### EXERCISE DESCRIPTION
Every line from the start of the entries up to and including the one bearing "-98,11 +98,11 @@" must be printed verbatim, without the pictures.

BEGIN PROVIDED DATA

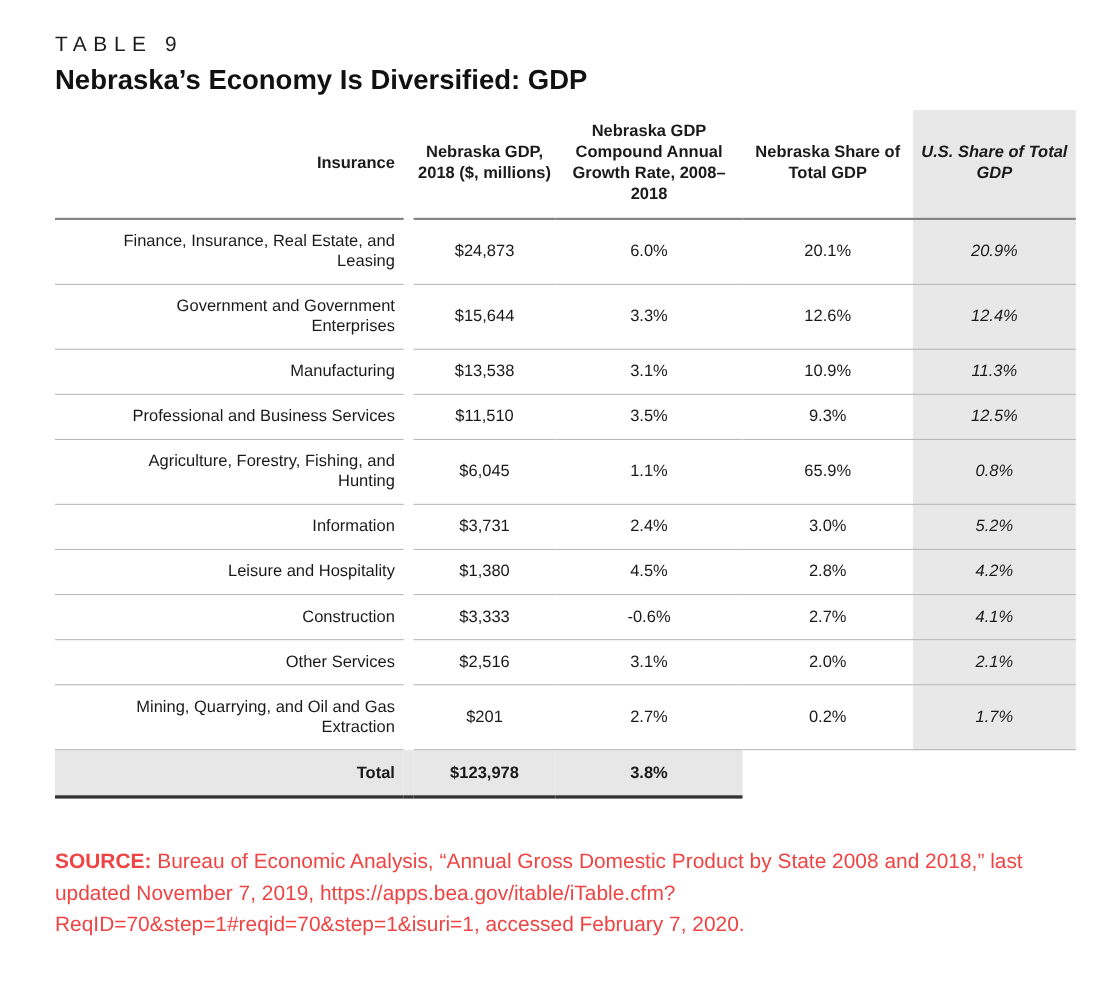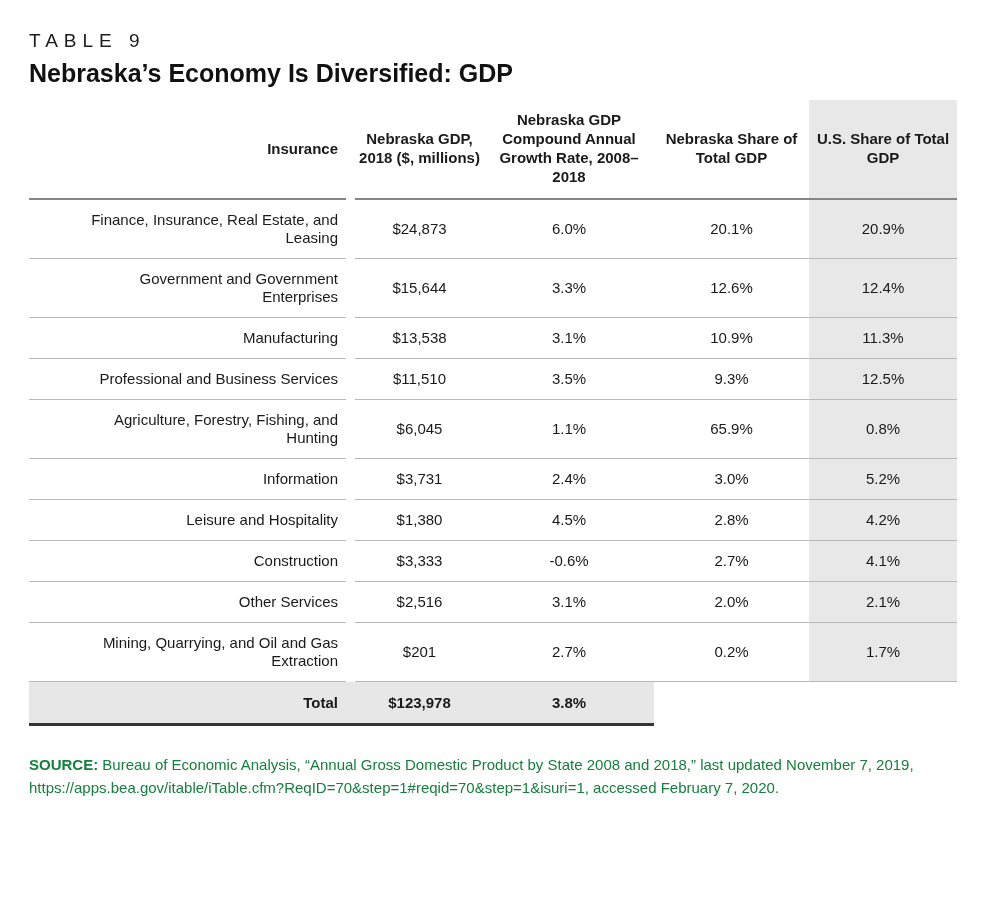--- a/index.html
+++ b/index.html
@@ -13,7 +13,7 @@
     width: 1000px;
     height: 915px;
     box-sizing: border-box;
-    padding: 30px 35px 0 29px;
+    padding: 30px 35px 0 50px;
     overflow: hidden;
     background: #ffffff;
   }

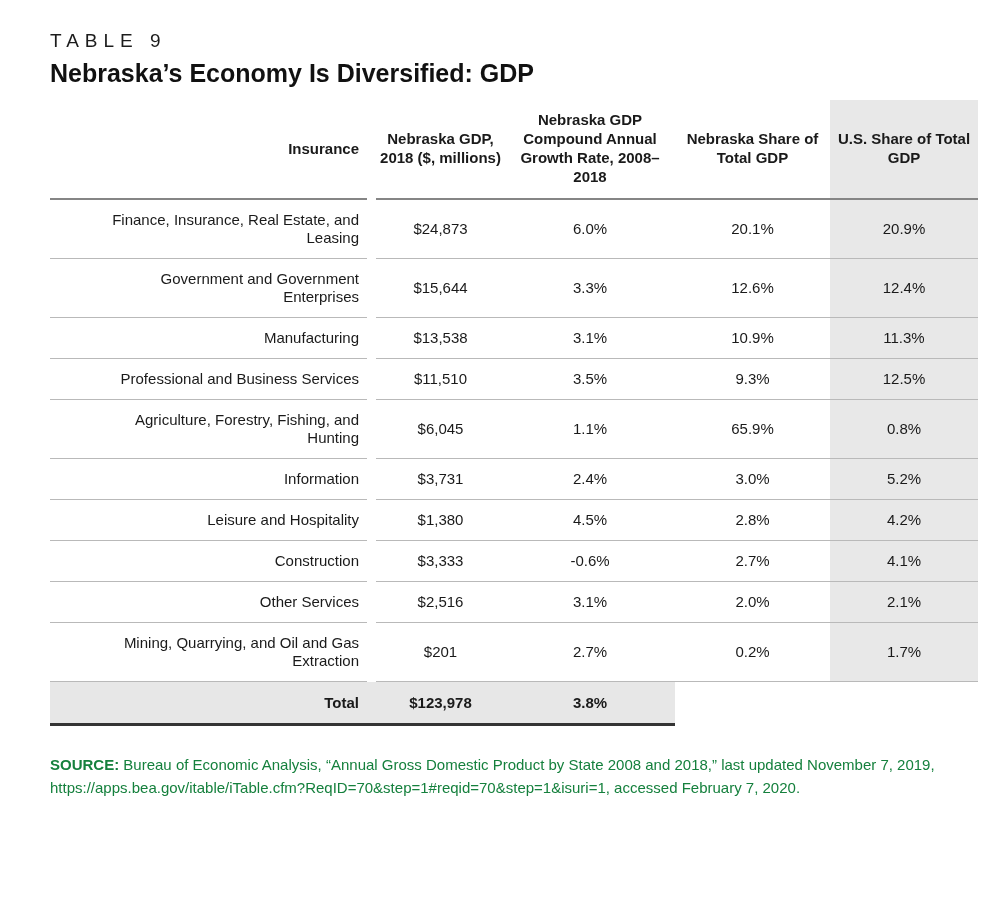--- a/index.html
+++ b/index.html
@@ -62,6 +62,7 @@
   }
   td.us-share-cell, thead th.h-usshare {
     background: #e8e8e8;
+    font-style: italic;
   }
   tbody td {
     border-bottom: 1px solid #b9b9b9;

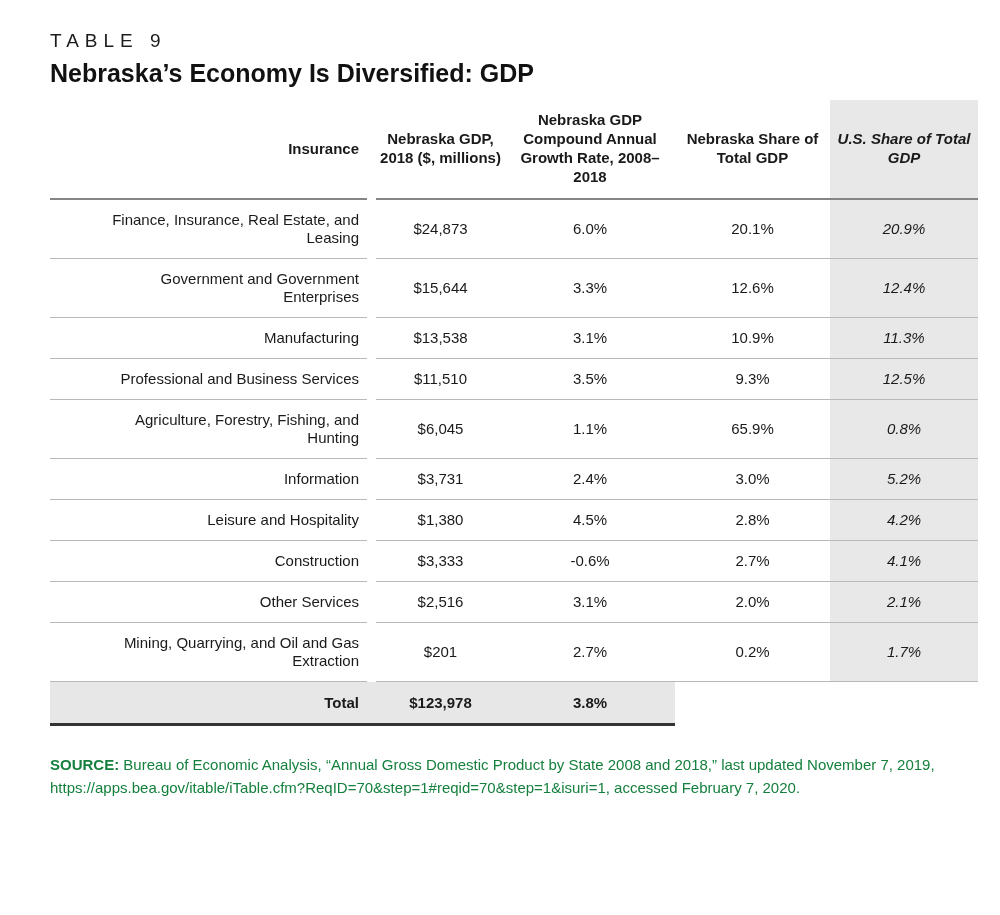--- a/index.html
+++ b/index.html
@@ -98,11 +98,11 @@
     border-bottom: none;
   }
   .source {
-    margin-top: 28px;
+    margin-top: 44px;
     width: 926px;
-    font-size: 15px;
+    font-size: 19px;
     line-height: 1.5;
-    color: #15803d;
+    color: #ef4444;
   }
   .source .source-label { font-weight: bold; }
 </style>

END PROVIDED DATA

### RESULT FOR THIS TASK
--- a/index.html
+++ b/index.html
@@ -13,7 +13,7 @@
     width: 1000px;
     height: 915px;
     box-sizing: border-box;
-    padding: 30px 35px 0 29px;
+    padding: 30px 35px 0 50px;
     overflow: hidden;
     background: #ffffff;
   }

--- a/index.html
+++ b/index.html
@@ -62,6 +62,7 @@
   }
   td.us-share-cell, thead th.h-usshare {
     background: #e8e8e8;
+    font-style: italic;
   }
   tbody td {
     border-bottom: 1px solid #b9b9b9;

--- a/index.html
+++ b/index.html
@@ -98,11 +98,11 @@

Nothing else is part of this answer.